Вот какие чувства клокотали во мне. Я сбавил шаг. Потом остановился и вынужден был прислониться к стене. Острая боль пронзила мое сердце и эхом отозвалась во всем теле. Я был во власти одной мысли, сводившей меня с ума. Госпожа, говорил я себе, верила, что судьба ее намертво переплетена с судьбой брата. Кто посмеет утверждать, что это не так? Она наслаждалась жизнью, несмотря на всеобщую уверенность, что Уайетт мертв. Она не придавала значения слухам. Почему? Потому что не было доказательств, которые убедили бы ее? Или она не сомневалась, что он жив, черпая уверенность в своей неразрывной связи с ним? Можно ли не принимать во внимание это предположение? Разве она не оказалась права?

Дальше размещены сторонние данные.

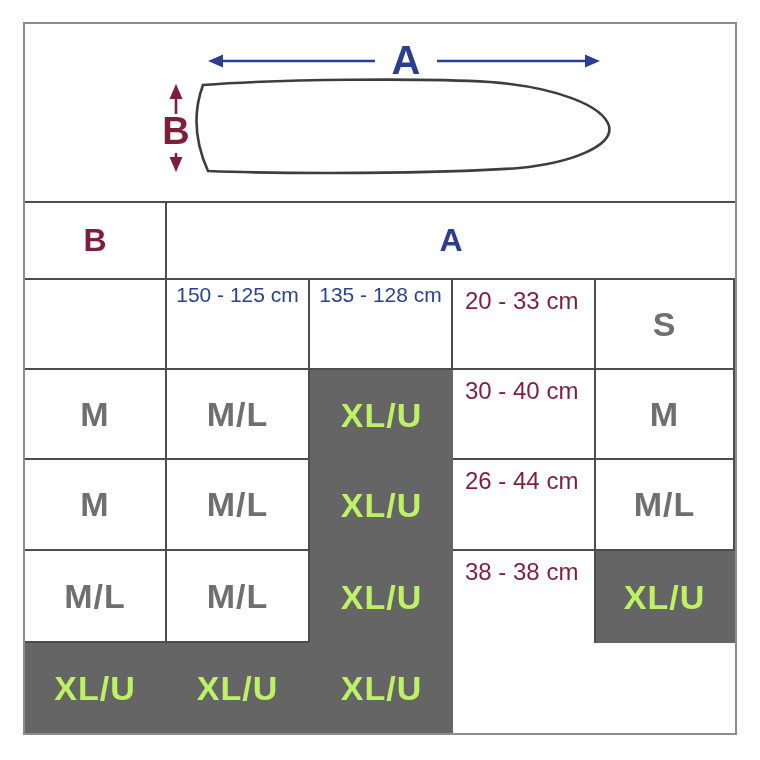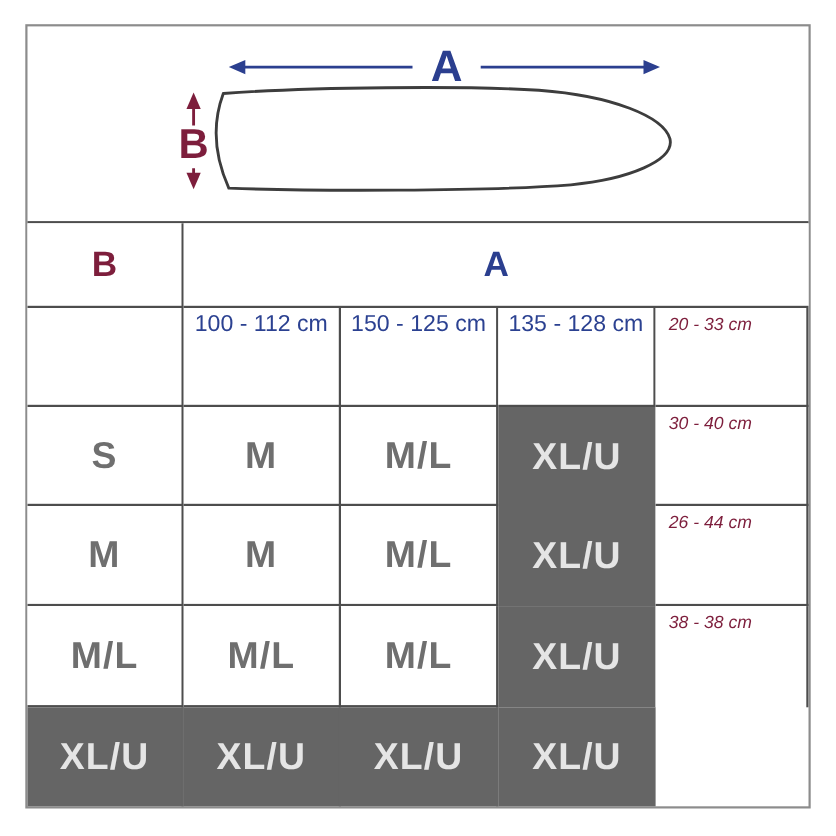"100 - 112 cm" div.cell { html: <div>100 - 112 cm</div> -> none }
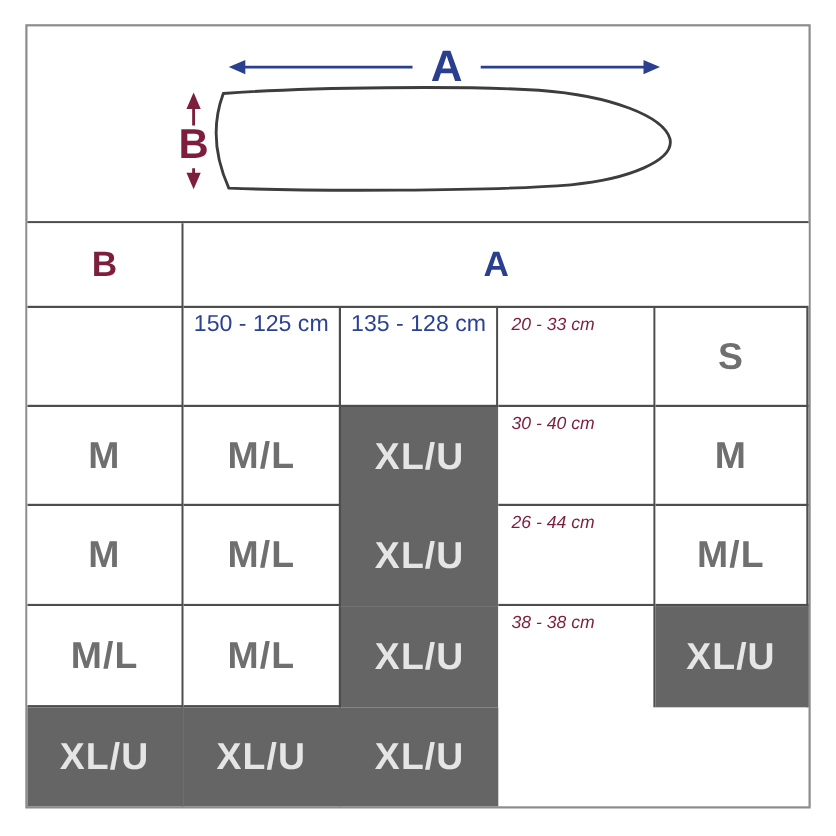"20 - 33 cm" .row-label { font-size: 16px -> 24px; font-style: italic -> none }
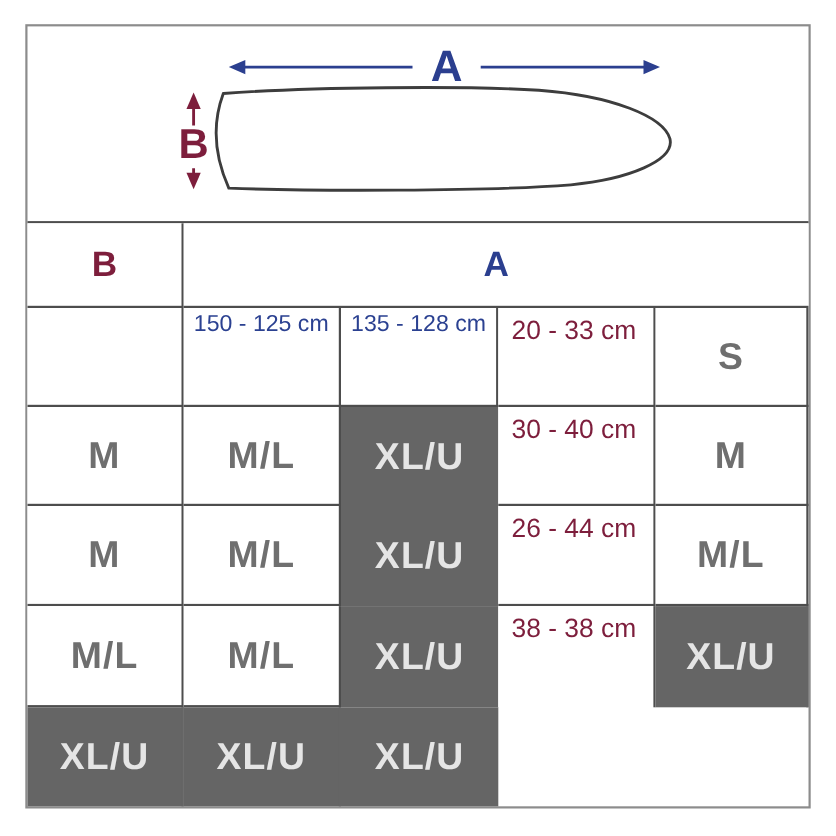"XL/U" .dark.size { color: #e5e5e5 -> #bef264 }
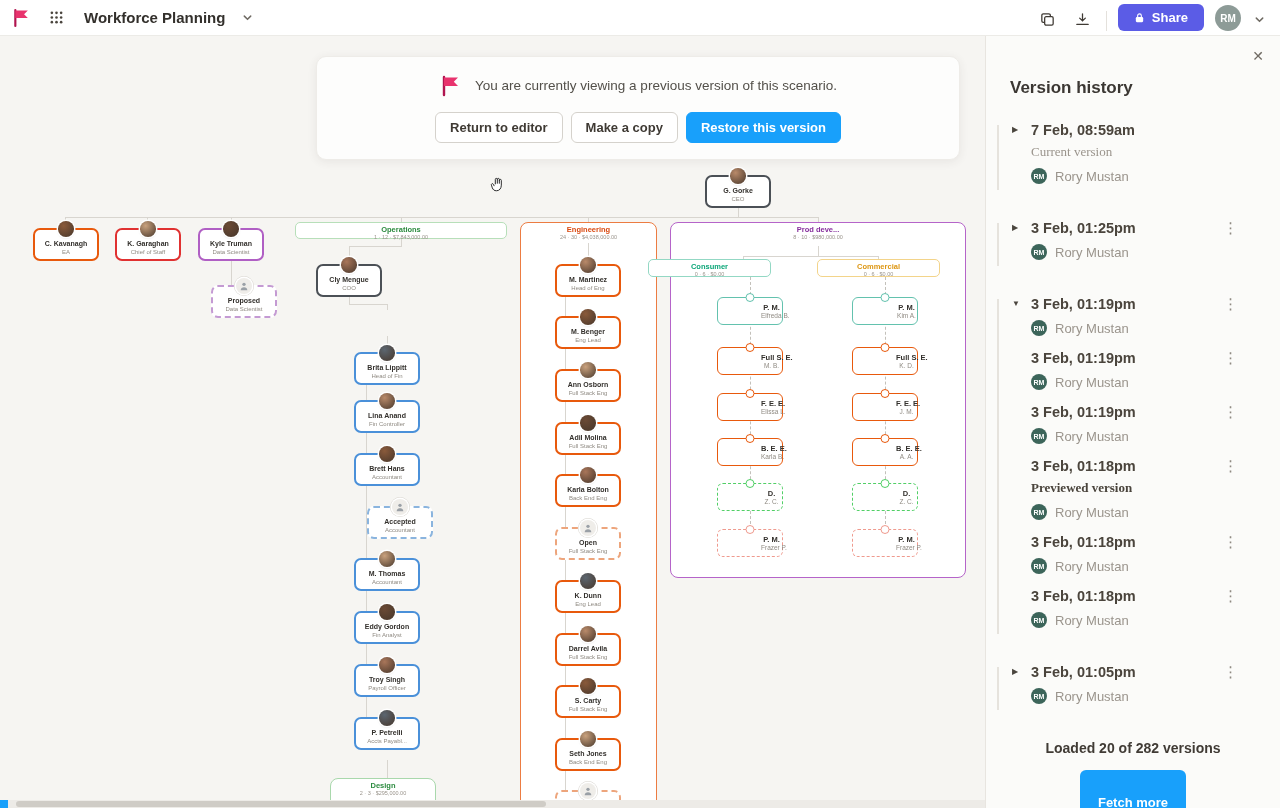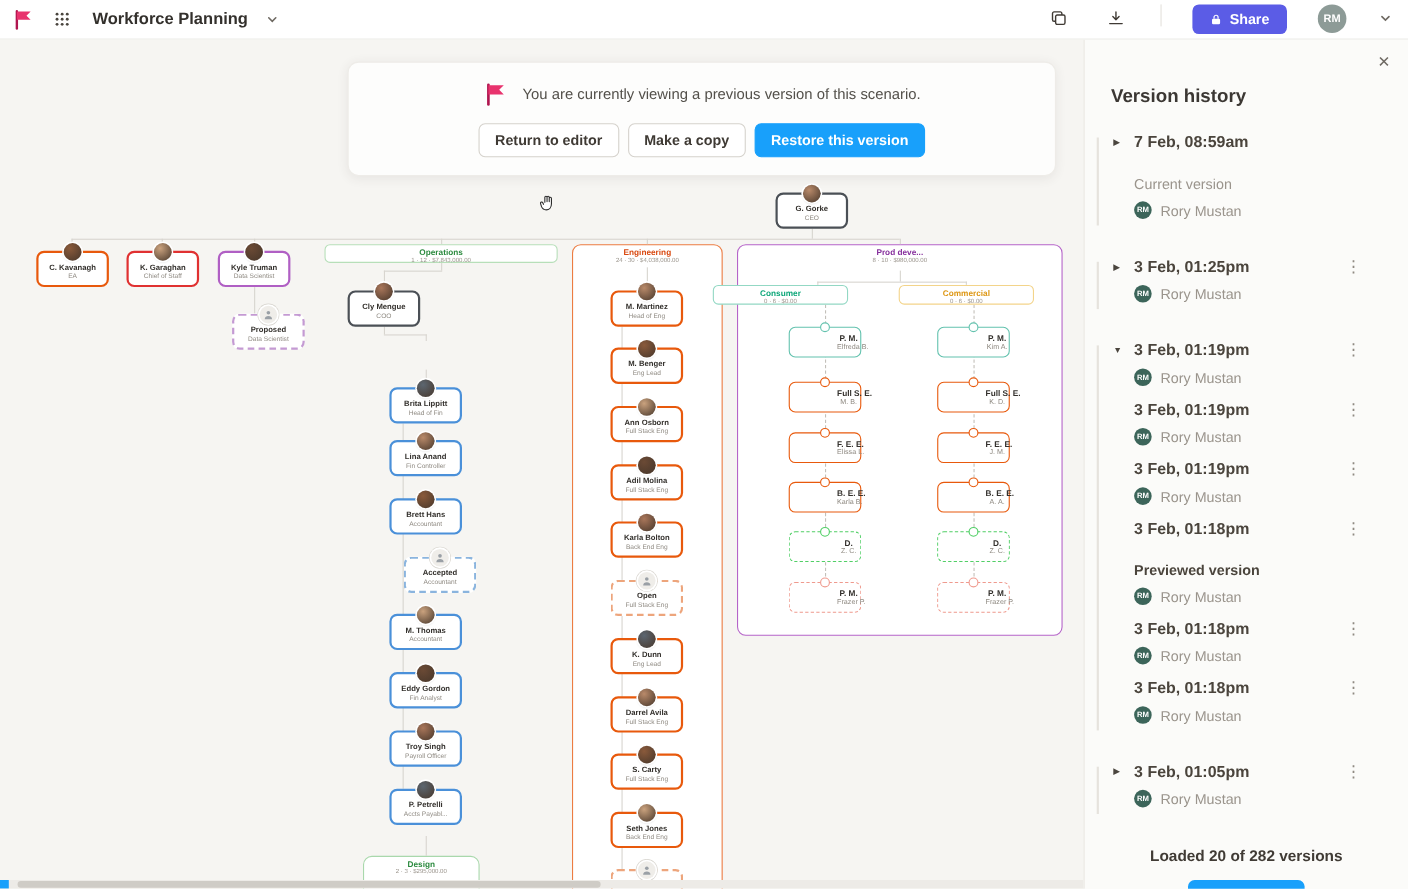"Share" .tb-right { align-items: flex-start -> flex-end; gap: 28px -> 11px }
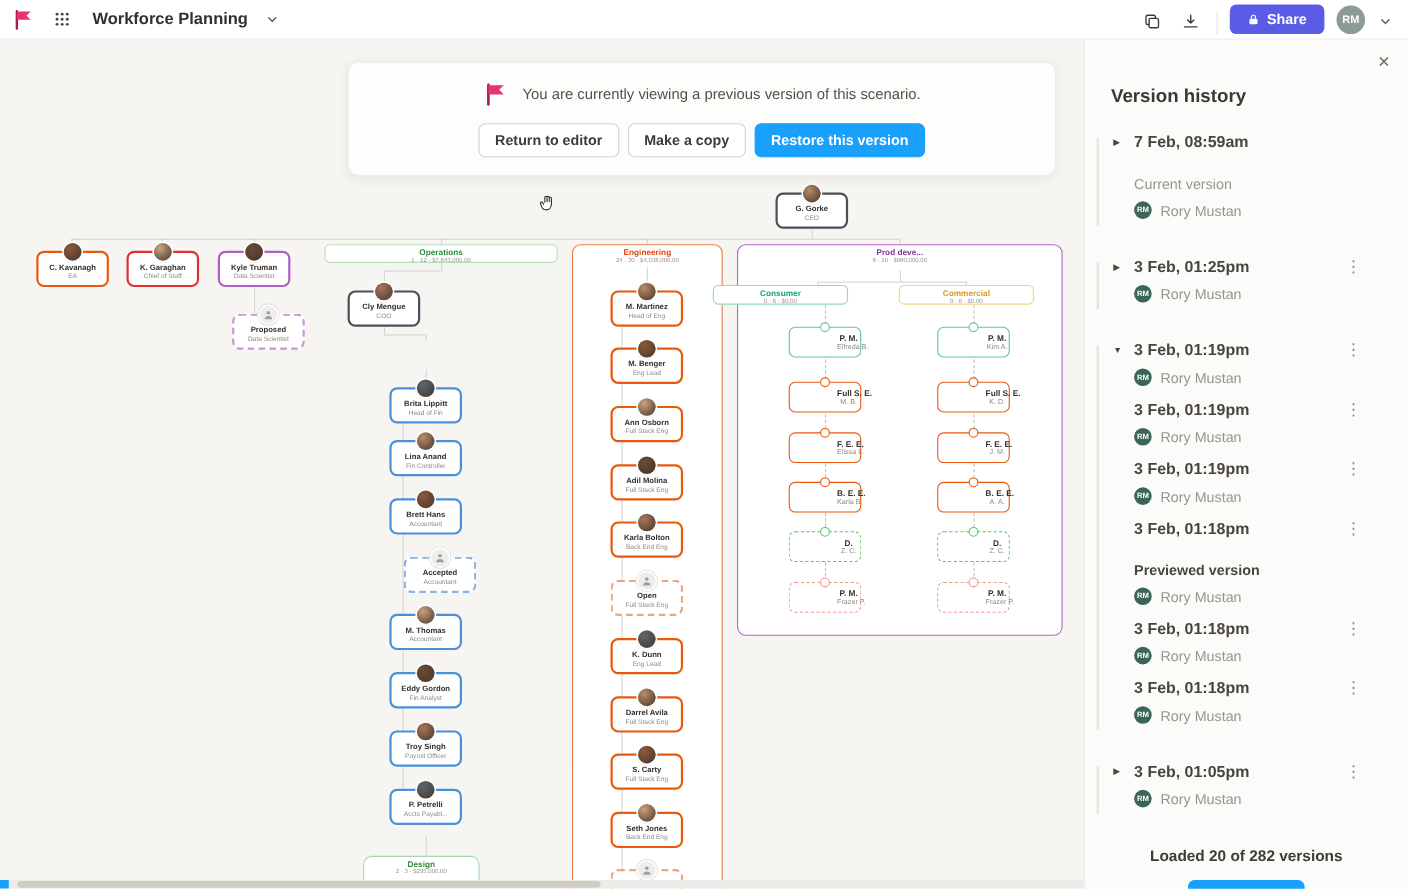"Current version" .vtag { font-family: none -> Liberation Serif, serif; margin-top: 22px -> 6px }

Ну, вот я и подошел к тому кошмару, рассказ о котором оставил напоследок. Удар, нанесенный мною Уайетту, предопределил и судьбу его сестры.
Она заблуждалась. Ее убеждения питались фантазией, и только. Но это не важно. Всякий верующий знает, что доводы веры неопровержимы. Пульс жизни бьется, пока есть воля и желания. Кто сообщит ей страшную новость – станет посыльным Смерти. Беззаветная любовь к брату – ее злой рок. Она содрогнется, упадет без чувств и погибнет от такого известия.
О, моя преступная близорукость! За все в жизни приходится платить. Я думал, что ценой его смерти мы обретем уверенность и безопасность. И вот – дело сделано! Опустошение и отчаяние таились до поры, пока он был жив. С его последним вздохом я выпустил их на свободу, дав им безраздельную власть. Моя госпожа, Клариса, Сарсфилд и я – все мы теперь обречены, крушение неизбежно!
Я уже говорил, что был не в себе. Не понимал, сколько прошло времени. И сам удивлялся своему оцепенению.
Мои чувства словно спали, а подсознание, видимо, бодрствовало, благодаря чему я, понятия не имея каким образом, оказался у себя в комнате. Как бы там ни было, но это так.
А жизнь продолжалась. Возможно, я не вполне доверял свидетельствам собственной памяти, которая подтверждала, что все произошедшее – правда. Теперь мне осталось рассказать вам лишь финал этой истории; но где взять силы, чтобы довести мою исповедь до конца? В сравнении с кошмаром душераздирающей развязки то, что вы слышали до сих пор, – светло и прозрачно, как ажурная паутинка. Небеса карают меня, не препятствуя мне говорить. И это еще раз доказывает, что тонкая нить моей ничтожной жизни скоро оборвется.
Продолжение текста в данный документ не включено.